**TASK OBJECTIVE**.
Reproduce the entries that follow exactly. No picture should appear in the result.

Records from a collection
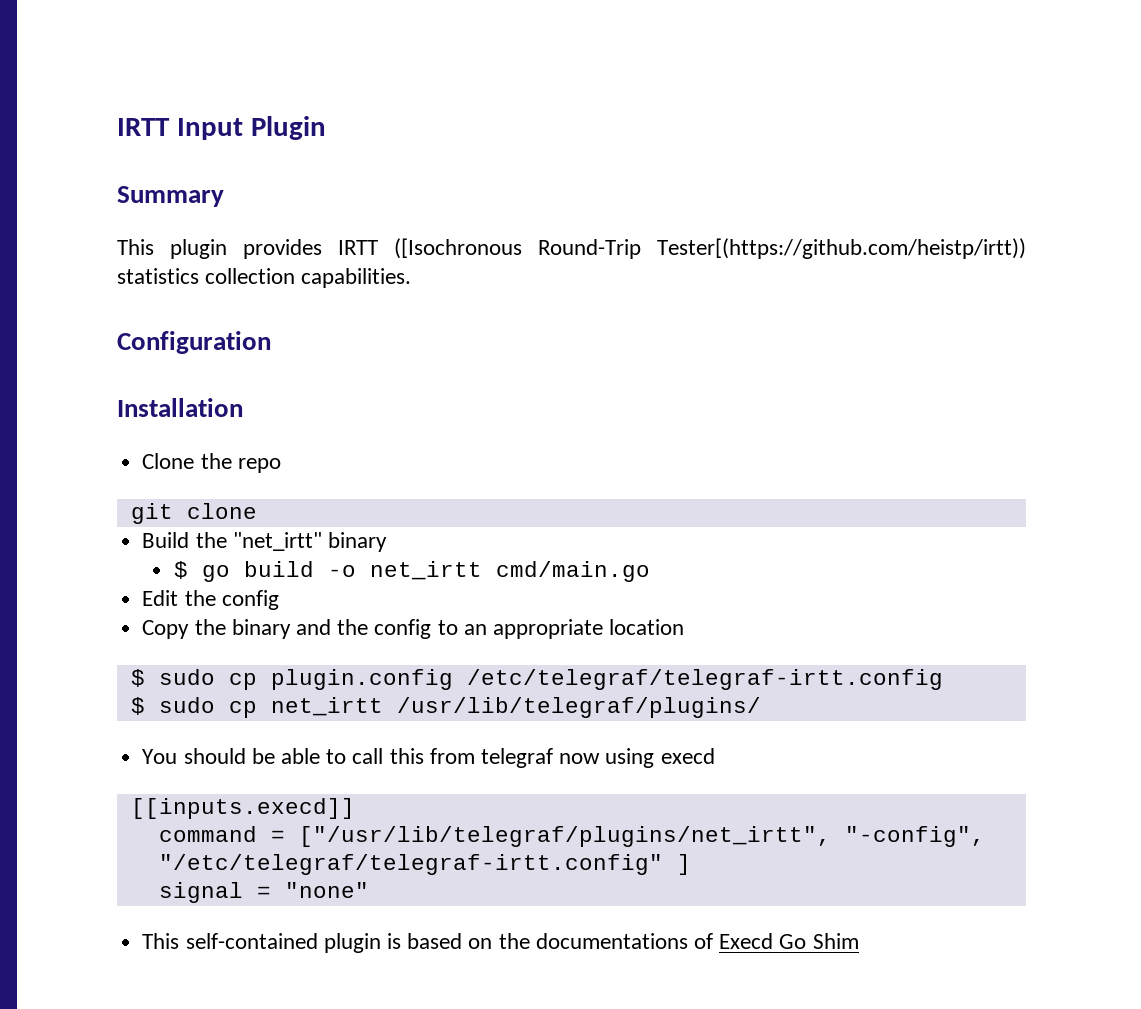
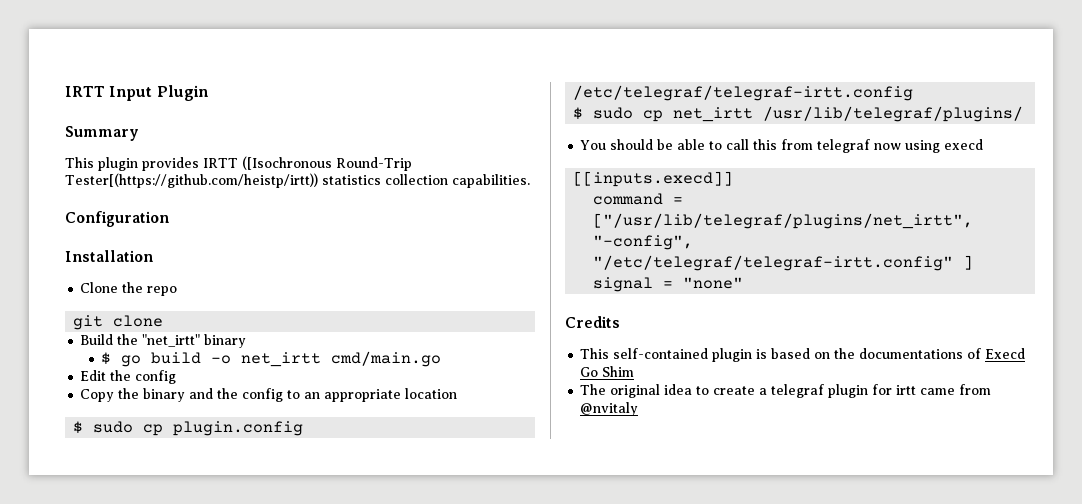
+ Credits
+ The original idea to create a telegraf plugin for irtt came from @nvitaly

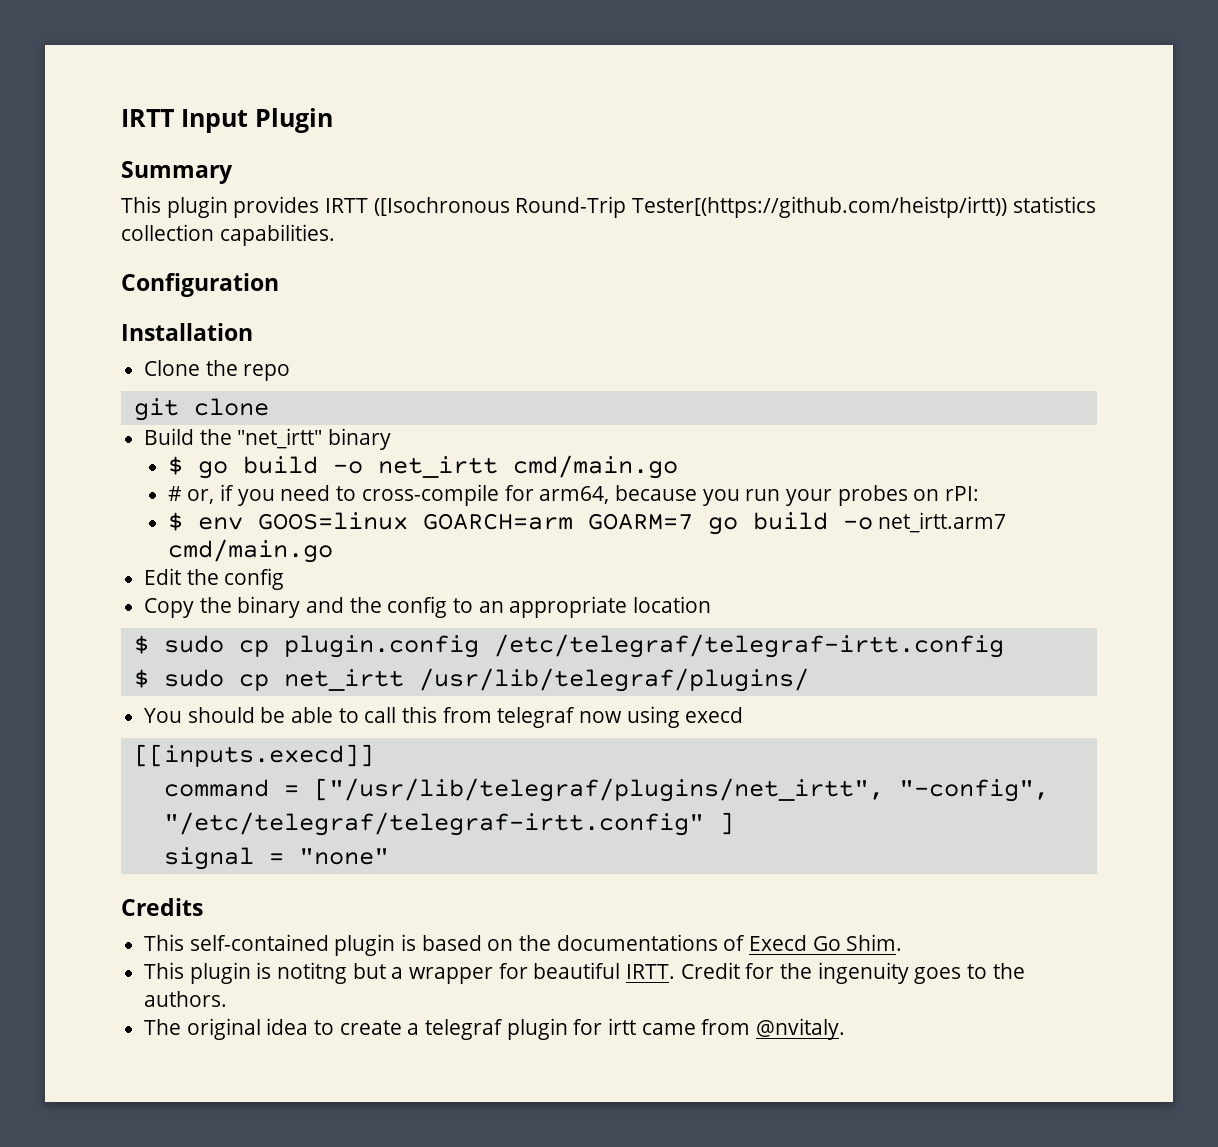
+ # or, if you need to cross-compile for arm64, because you run your probes on rPI:
+ $ env GOOS=linux GOARCH=arm GOARM=7 go build -o net_irtt.arm7 cmd/main.go
- This self-contained plugin is based on the documentations of Execd Go Shim
+ This self-contained plugin is based on the documentations of Execd Go Shim.
+ This plugin is notitng but a wrapper for beautiful IRTT. Credit for the ingenuity goes to the authors.
- The original idea to create a telegraf plugin for irtt came from @nvitaly
+ The original idea to create a telegraf plugin for irtt came from @nvitaly.

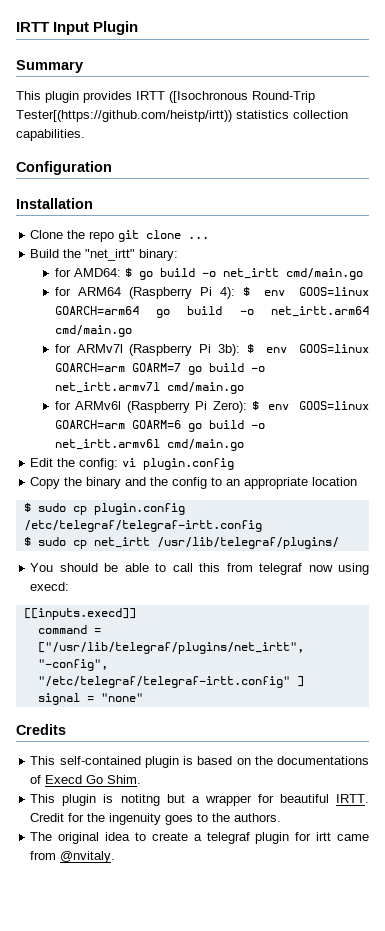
- Clone the repo
- git clone
+ Clone the repo git clone ...
- Build the "net_irtt" binary
- $ go build -o net_irtt cmd/main.go
+ Build the "net_irtt" binary:
+ for AMD64: $ go build -o net_irtt cmd/main.go
- # or, if you need to cross-compile for arm64, because you run your probes on rPI:
- $ env GOOS=linux GOARCH=arm GOARM=7 go build -o net_irtt.arm7 cmd/main.go
+ for ARM64 (Raspberry Pi 4): $ env GOOS=linux GOARCH=arm64 go build -o net_irtt.arm64 cmd/main.go
+ for ARMv7l (Raspberry Pi 3b): $ env GOOS=linux GOARCH=arm GOARM=7 go build -o net_irtt.armv7l cmd/main.go
+ for ARMv6l (Raspberry Pi Zero): $ env GOOS=linux GOARCH=arm GOARM=6 go build -o net_irtt.armv6l cmd/main.go
- Edit the config
+ Edit the config: vi plugin.config
- You should be able to call this from telegraf now using execd
+ You should be able to call this from telegraf now using execd:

**RESPONSE**.
+ Credits
+ The original idea to create a telegraf plugin for irtt came from @nvitaly

+ # or, if you need to cross-compile for arm64, because you run your probes on rPI:
+ $ env GOOS=linux GOARCH=arm GOARM=7 go build -o net_irtt.arm7 cmd/main.go
- This self-contained plugin is based on the documentations of Execd Go Shim
+ This self-contained plugin is based on the documentations of Execd Go Shim.
+ This plugin is notitng but a wrapper for beautiful IRTT. Credit for the ingenuity goes to the authors.
- The original idea to create a telegraf plugin for irtt came from @nvitaly
+ The original idea to create a telegraf plugin for irtt came from @nvitaly.

- Clone the repo
- git clone
+ Clone the repo git clone ...
- Build the "net_irtt" binary
- $ go build -o net_irtt cmd/main.go
+ Build the "net_irtt" binary:
+ for AMD64: $ go build -o net_irtt cmd/main.go
- # or, if you need to cross-compile for arm64, because you run your probes on rPI:
- $ env GOOS=linux GOARCH=arm GOARM=7 go build -o net_irtt.arm7 cmd/main.go
+ for ARM64 (Raspberry Pi 4): $ env GOOS=linux GOARCH=arm64 go build -o net_irtt.arm64 cmd/main.go
+ for ARMv7l (Raspberry Pi 3b): $ env GOOS=linux GOARCH=arm GOARM=7 go build -o net_irtt.armv7l cmd/main.go
+ for ARMv6l (Raspberry Pi Zero): $ env GOOS=linux GOARCH=arm GOARM=6 go build -o net_irtt.armv6l cmd/main.go
- Edit the config
+ Edit the config: vi plugin.config
- You should be able to call this from telegraf now using execd
+ You should be able to call this from telegraf now using execd:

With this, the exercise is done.